─── EXERCISE MATERIAL ───

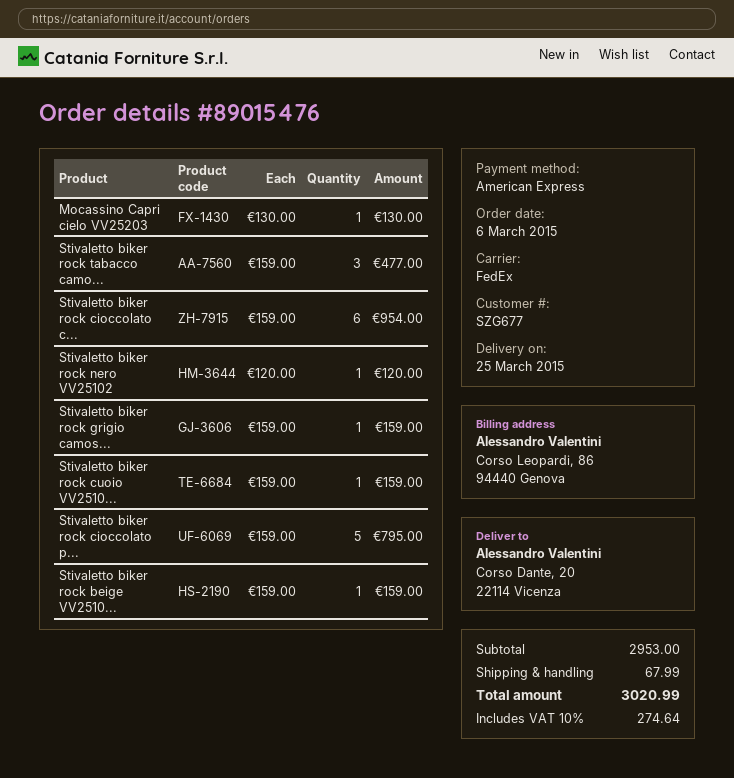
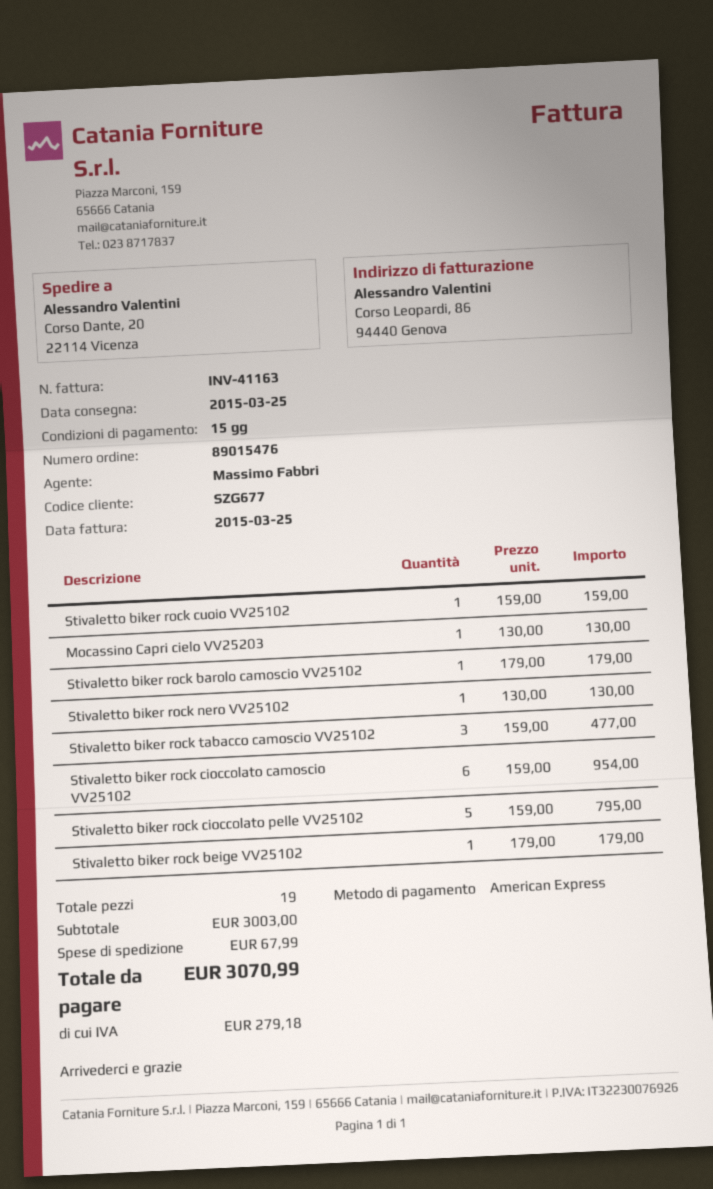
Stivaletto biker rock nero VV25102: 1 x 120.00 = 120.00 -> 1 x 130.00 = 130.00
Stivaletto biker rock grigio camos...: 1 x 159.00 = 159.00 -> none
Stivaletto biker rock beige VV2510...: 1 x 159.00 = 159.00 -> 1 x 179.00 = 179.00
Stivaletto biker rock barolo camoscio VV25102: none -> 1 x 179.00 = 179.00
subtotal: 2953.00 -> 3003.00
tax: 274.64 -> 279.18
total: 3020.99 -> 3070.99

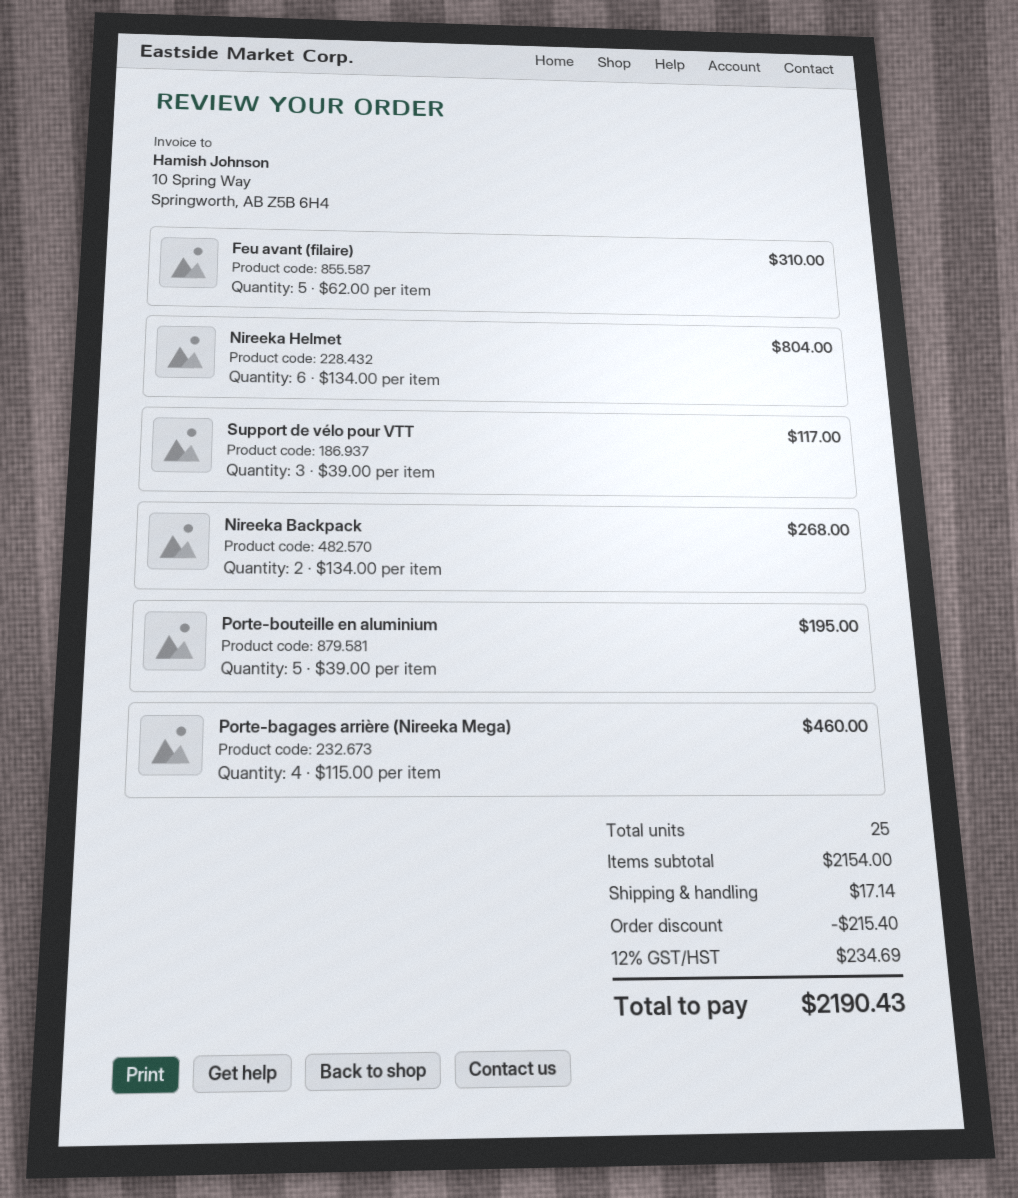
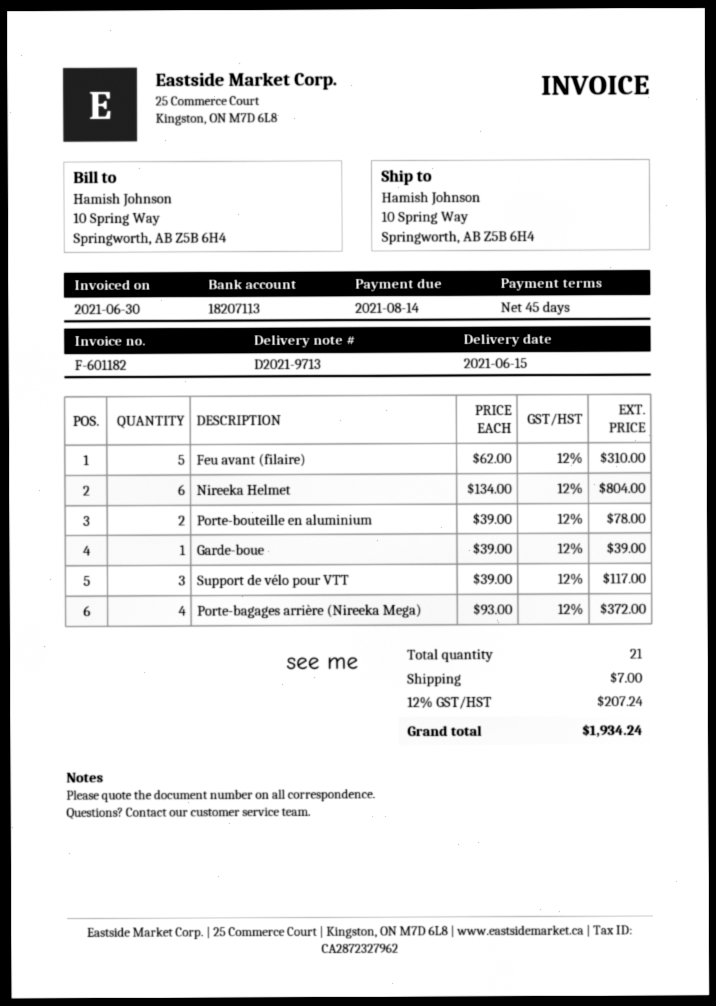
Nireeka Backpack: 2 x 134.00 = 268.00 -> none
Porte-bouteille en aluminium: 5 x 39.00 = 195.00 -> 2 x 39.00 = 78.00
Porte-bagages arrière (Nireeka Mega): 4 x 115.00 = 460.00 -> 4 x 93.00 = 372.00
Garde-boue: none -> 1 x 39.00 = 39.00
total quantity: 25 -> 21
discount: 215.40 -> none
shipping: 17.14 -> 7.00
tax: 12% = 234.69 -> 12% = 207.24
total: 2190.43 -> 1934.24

───

● **EXERCISE DIRECTIONS**
Copy exactly the lines from the one containing "tax: 274.64 -> 279.18" to the end of the records, both included, and leave the pictures out.

● **YOUR RESPONSE**
tax: 274.64 -> 279.18
total: 3020.99 -> 3070.99

Nireeka Backpack: 2 x 134.00 = 268.00 -> none
Porte-bouteille en aluminium: 5 x 39.00 = 195.00 -> 2 x 39.00 = 78.00
Porte-bagages arrière (Nireeka Mega): 4 x 115.00 = 460.00 -> 4 x 93.00 = 372.00
Garde-boue: none -> 1 x 39.00 = 39.00
total quantity: 25 -> 21
discount: 215.40 -> none
shipping: 17.14 -> 7.00
tax: 12% = 234.69 -> 12% = 207.24
total: 2190.43 -> 1934.24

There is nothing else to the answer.